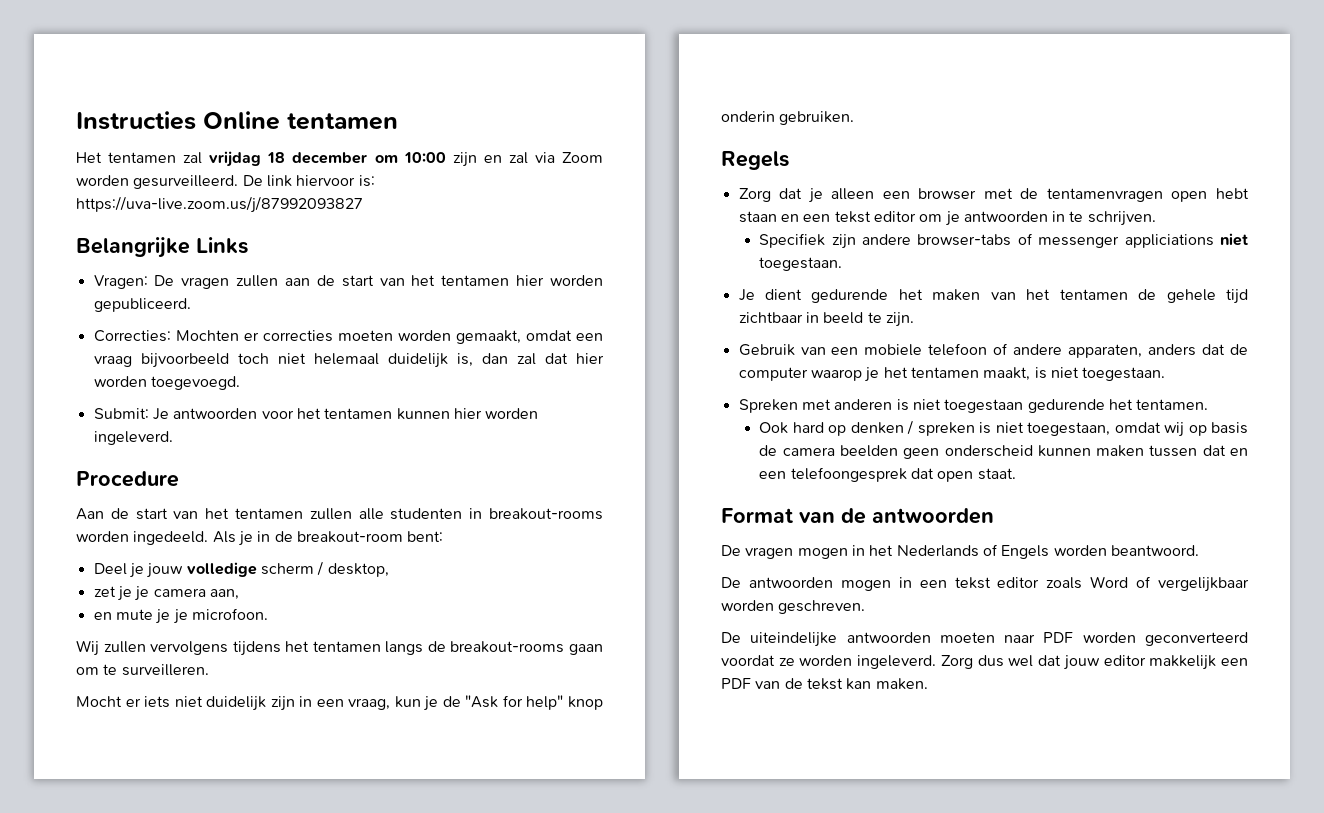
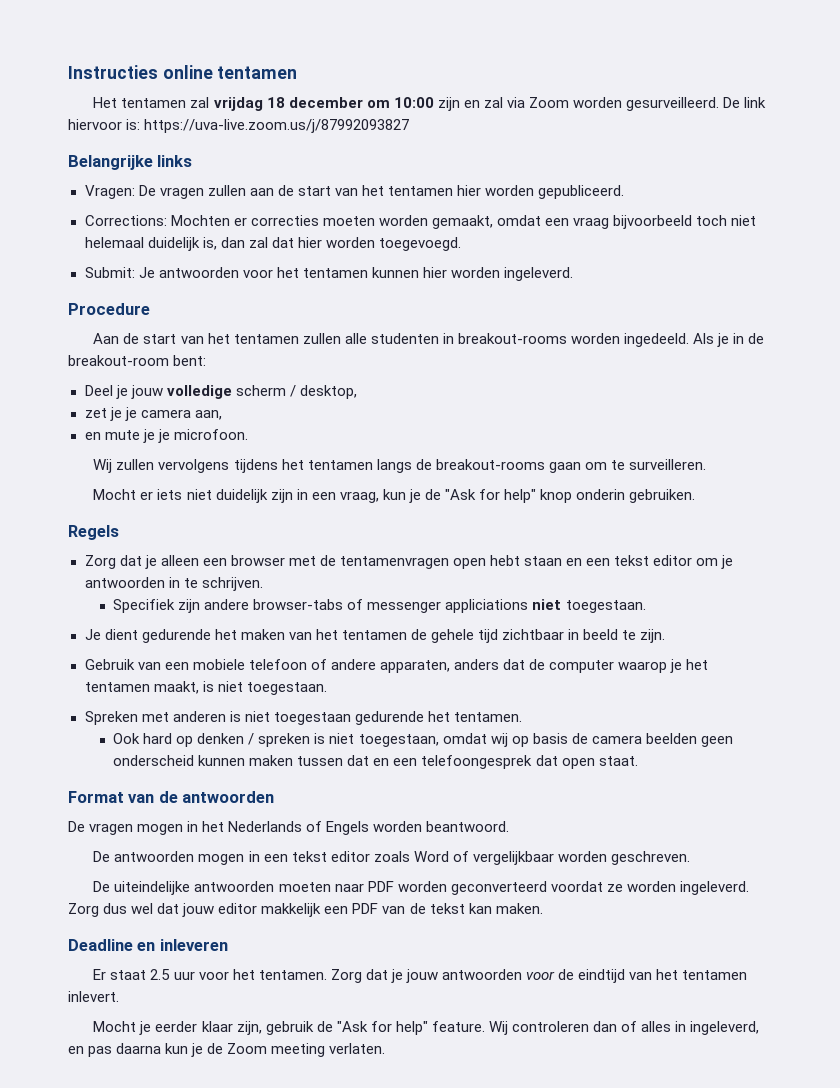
- Instructies Online tentamen
+ Instructies online tentamen
- Belangrijke Links
+ Belangrijke links
- Correcties: Mochten er correcties moeten worden gemaakt, omdat een vraag bijvoorbeeld toch niet helemaal duidelijk is, dan zal dat hier worden toegevoegd.
+ Corrections: Mochten er correcties moeten worden gemaakt, omdat een vraag bijvoorbeeld toch niet helemaal duidelijk is, dan zal dat hier worden toegevoegd.
+ Deadline en inleveren
+ Er staat 2.5 uur voor het tentamen. Zorg dat je jouw antwoorden voor de eindtijd van het tentamen inlevert.
+ Mocht je eerder klaar zijn, gebruik de "Ask for help" feature. Wij controleren dan of alles in ingeleverd, en pas daarna kun je de Zoom meeting verlaten.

◇ ◇ ◇ ◇

Action item: Restate each entry word for word. Omit every picture.

Answer below:
- Instructies Online tentamen
+ Instructies online tentamen
- Belangrijke Links
+ Belangrijke links
- Correcties: Mochten er correcties moeten worden gemaakt, omdat een vraag bijvoorbeeld toch niet helemaal duidelijk is, dan zal dat hier worden toegevoegd.
+ Corrections: Mochten er correcties moeten worden gemaakt, omdat een vraag bijvoorbeeld toch niet helemaal duidelijk is, dan zal dat hier worden toegevoegd.
+ Deadline en inleveren
+ Er staat 2.5 uur voor het tentamen. Zorg dat je jouw antwoorden voor de eindtijd van het tentamen inlevert.
+ Mocht je eerder klaar zijn, gebruik de "Ask for help" feature. Wij controleren dan of alles in ingeleverd, en pas daarna kun je de Zoom meeting verlaten.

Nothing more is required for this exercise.